# 2006 Vegas and 2006 Lancaster Archery Classic



## hayman (Sep 9, 2004)

I am now shipping the two DVD set. The run time is all but 4 hours that includes both shoot offs, Mutant CD Challenge, 3-D Pop-Up, a back room shoot off between Dave Cousins and Cory Monahan and general video of many shooters.

This DVD set will be available thru me or Lancaster Archery, pick up a copy with your next order. Send me a PM for ordering information.

Bill


----------



## XSPLITTER (Apr 27, 2005)

PM sent


----------



## SPECTRE (Aug 20, 2003)

Bump for hayman.......


----------



## Daniel Boone (May 31, 2002)

*Sent my money in*

Need to see and watch How Gillingham punched his way through lancasters 

Of course seeing Cory tow the line with Dave should be good.

Hope we see Brooks zero at Vegas 3D . He still got third with a zero:tongue:


----------



## hayman (Sep 9, 2004)

I have a close up slow motion of Tim punching the release.

I have slow motion of a lot of the pros and non pros doing their release.

Bill


----------



## SSIUV4L (Mar 4, 2005)

money has been sent...can't wait to get it
last years videos were great, and i'm sure this years is better


----------



## erasmu (Oct 15, 2005)

Eagerly awaiting my copy. So little target television coverage is available that big tournament coverage is still great after the fact.


----------



## hayman (Sep 9, 2004)

PM's answered.

Thanks
Bill


----------



## TobaBow (Feb 19, 2005)

PM sent.Thanks again for making this DVD.:thumb: 

Dereck:beer: :canada:


----------



## hayman (Sep 9, 2004)

Been real busy today guys.

Most of these will be available at Louisville next weekend at the Lancaster Archery Supply booth.

Bill


----------



## hayman (Sep 9, 2004)

ttt

PM's answered


----------



## SPECTRE (Aug 20, 2003)

Hayman ain't no "jack-leg" video guy. 

He's even got pics of Gillinghammer and Broadwater burned onto the DVD itself....... 

Well done Hayman! 


For all you archers that whine about not seeing archery on the tube........ here's your chance.
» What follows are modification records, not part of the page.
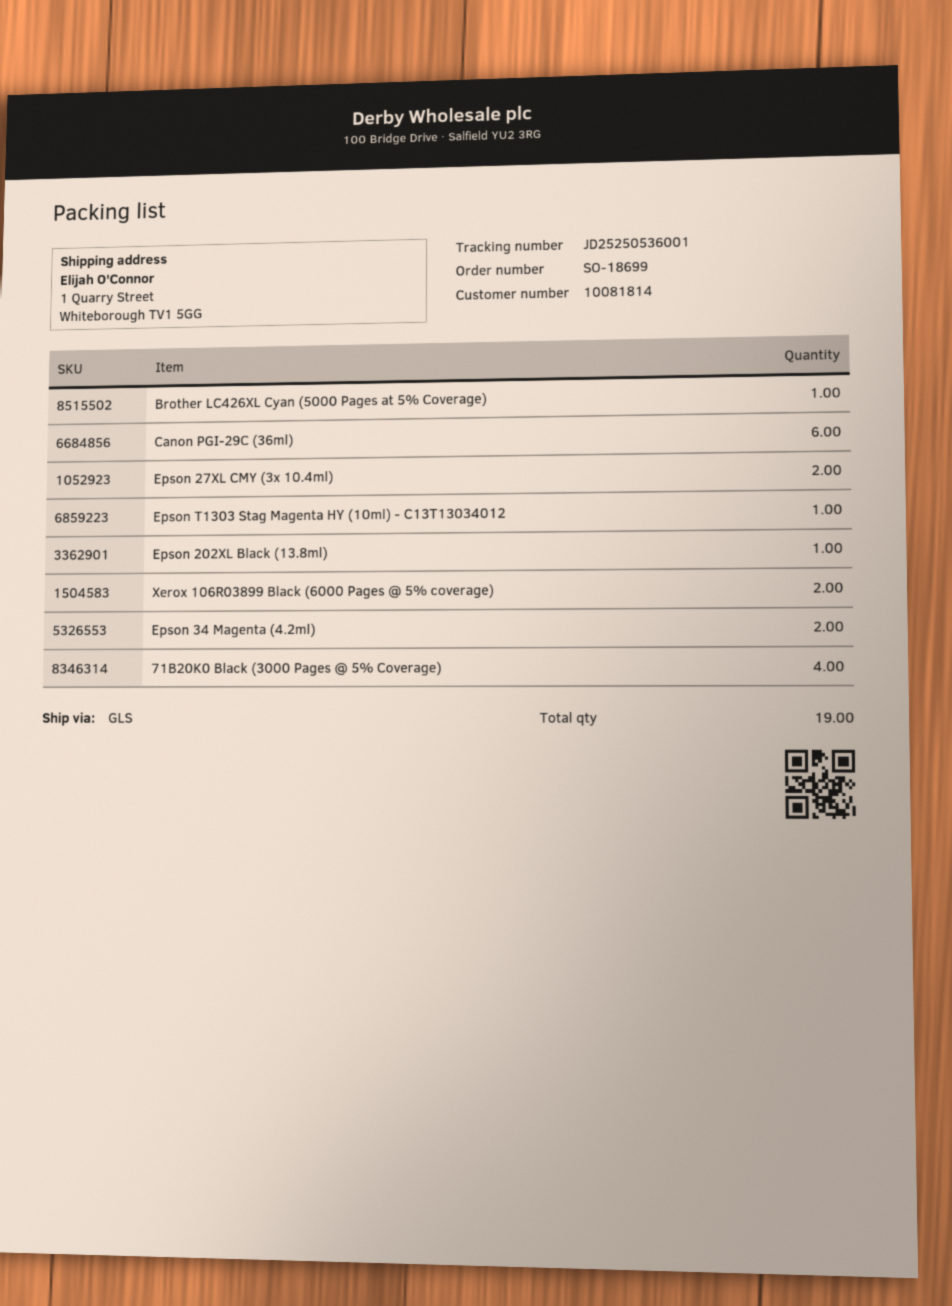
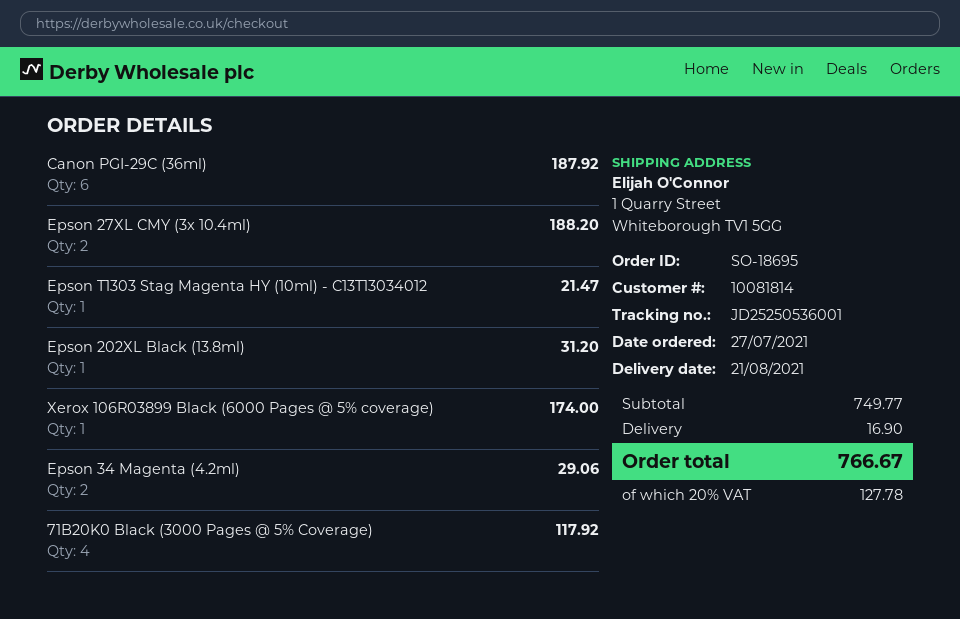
order number: SO-18699 -> SO-18695
Brother LC426XL Cyan (5000 Pages at 5% Coverage): 1 -> none
Xerox 106R03899 Black (6000 Pages @ 5% coverage): 2 -> 1

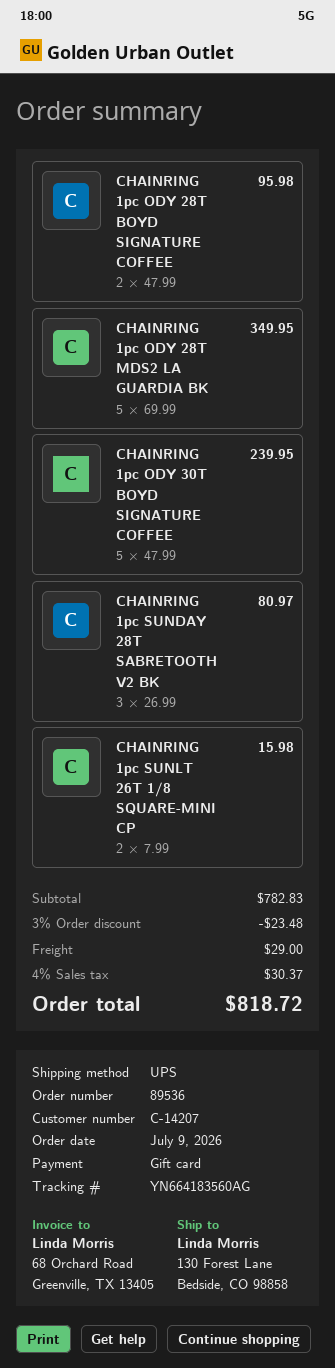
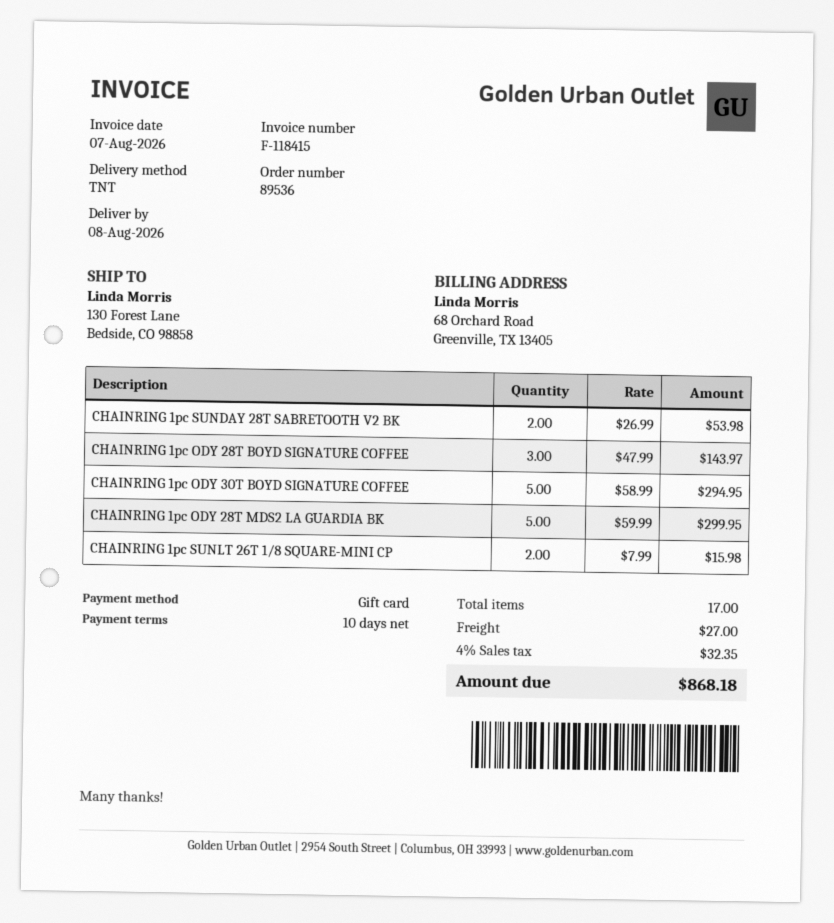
shipping method: UPS -> TNT
CHAINRING 1pc ODY 28T BOYD SIGNATURE COFFEE: 2 x 47.99 = 95.98 -> 3 x 47.99 = 143.97
CHAINRING 1pc ODY 28T MDS2 LA GUARDIA BK: 5 x 69.99 = 349.95 -> 5 x 59.99 = 299.95
CHAINRING 1pc ODY 30T BOYD SIGNATURE COFFEE: 5 x 47.99 = 239.95 -> 5 x 58.99 = 294.95
CHAINRING 1pc SUNDAY 28T SABRETOOTH V2 BK: 3 x 26.99 = 80.97 -> 2 x 26.99 = 53.98
discount: 3% = 23.48 -> none
shipping: 29.00 -> 27.00
tax: 4% = 30.37 -> 4% = 32.35
total: 818.72 -> 868.18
Watch it on the screen to your heart's content!


----------



## hayman (Sep 9, 2004)

Here's a picture


----------



## bigbucks170 (Feb 2, 2006)

money sent thanks again...can`t wait til its here :wink: 

bigbucks 170


----------



## $pike (Dec 11, 2005)

*RE: Hayman 2006 DVD's Reviewed*

I have received the 2006 Lancaster and 2006 Vegas shoots on DVD today from Hayman.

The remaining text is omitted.